> [Dataset]:
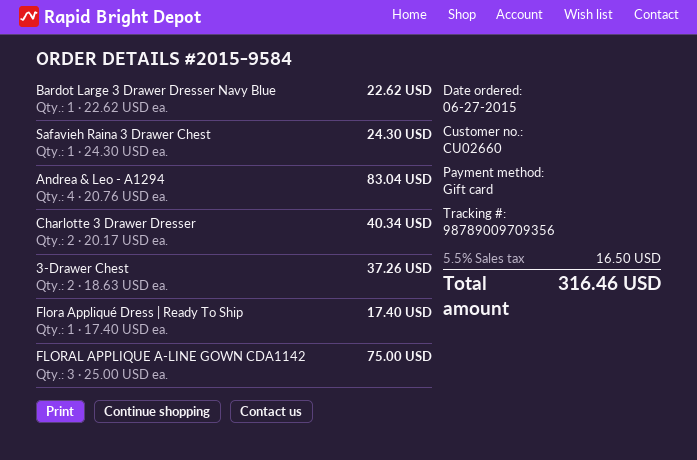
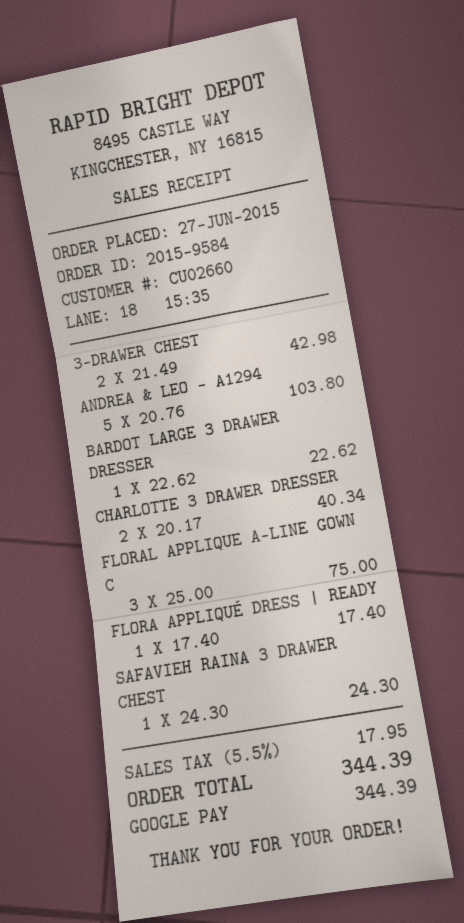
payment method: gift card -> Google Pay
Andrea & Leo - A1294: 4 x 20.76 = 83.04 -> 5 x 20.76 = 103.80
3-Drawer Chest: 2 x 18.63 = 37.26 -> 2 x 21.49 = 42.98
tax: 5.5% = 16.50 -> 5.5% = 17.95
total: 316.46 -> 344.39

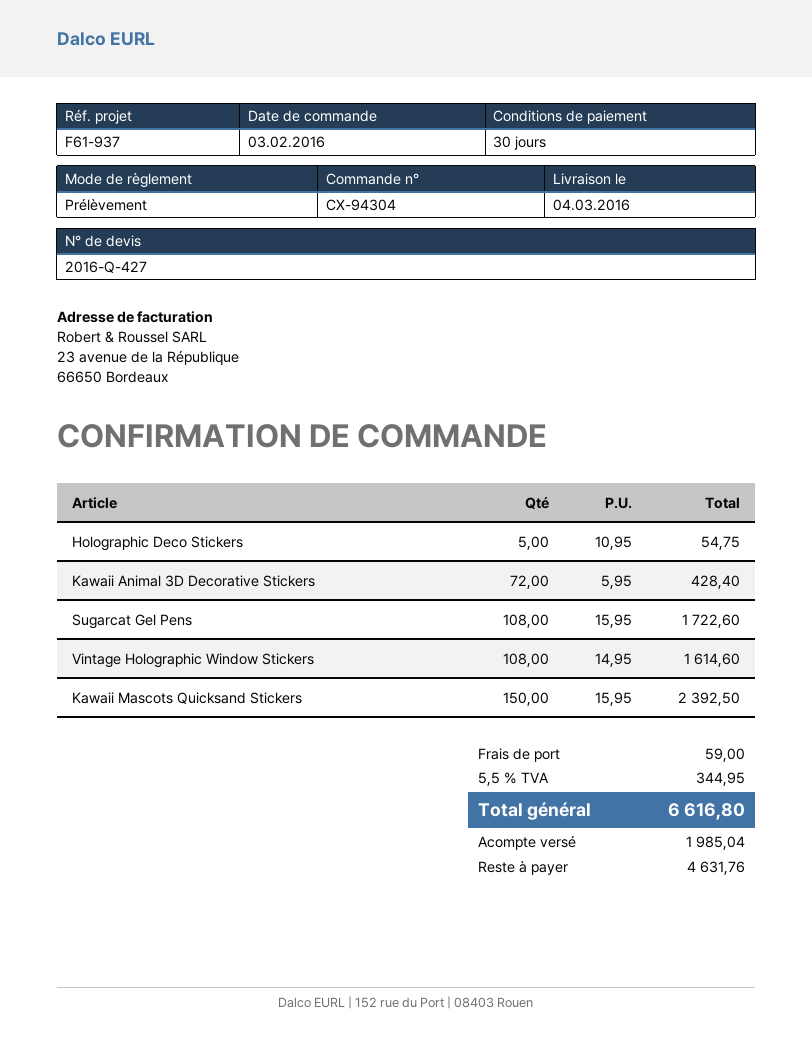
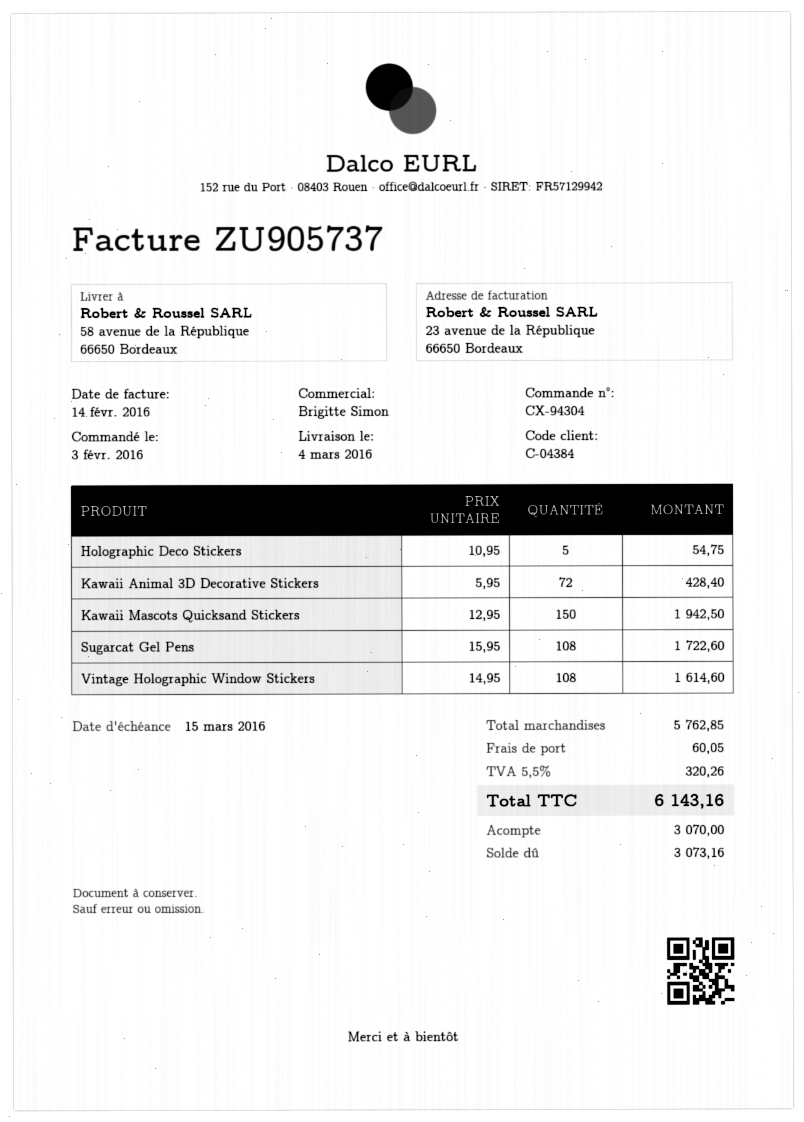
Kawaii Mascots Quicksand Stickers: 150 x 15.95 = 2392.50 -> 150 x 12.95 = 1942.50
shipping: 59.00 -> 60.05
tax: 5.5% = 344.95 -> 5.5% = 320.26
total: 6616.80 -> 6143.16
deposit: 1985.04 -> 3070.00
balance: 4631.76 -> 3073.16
...
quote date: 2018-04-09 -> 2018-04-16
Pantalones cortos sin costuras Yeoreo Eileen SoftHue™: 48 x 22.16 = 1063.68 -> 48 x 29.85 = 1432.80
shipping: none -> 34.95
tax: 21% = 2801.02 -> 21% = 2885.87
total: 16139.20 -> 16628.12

> [Problem]: In the entries above, find the line holding "shipping: none -> 34.95" and the line holding "total: 16139.20 -> 16628.12"; print both of them and every line between, exactly, and nothing else.

> [Solution to this exercise]:
shipping: none -> 34.95
tax: 21% = 2801.02 -> 21% = 2885.87
total: 16139.20 -> 16628.12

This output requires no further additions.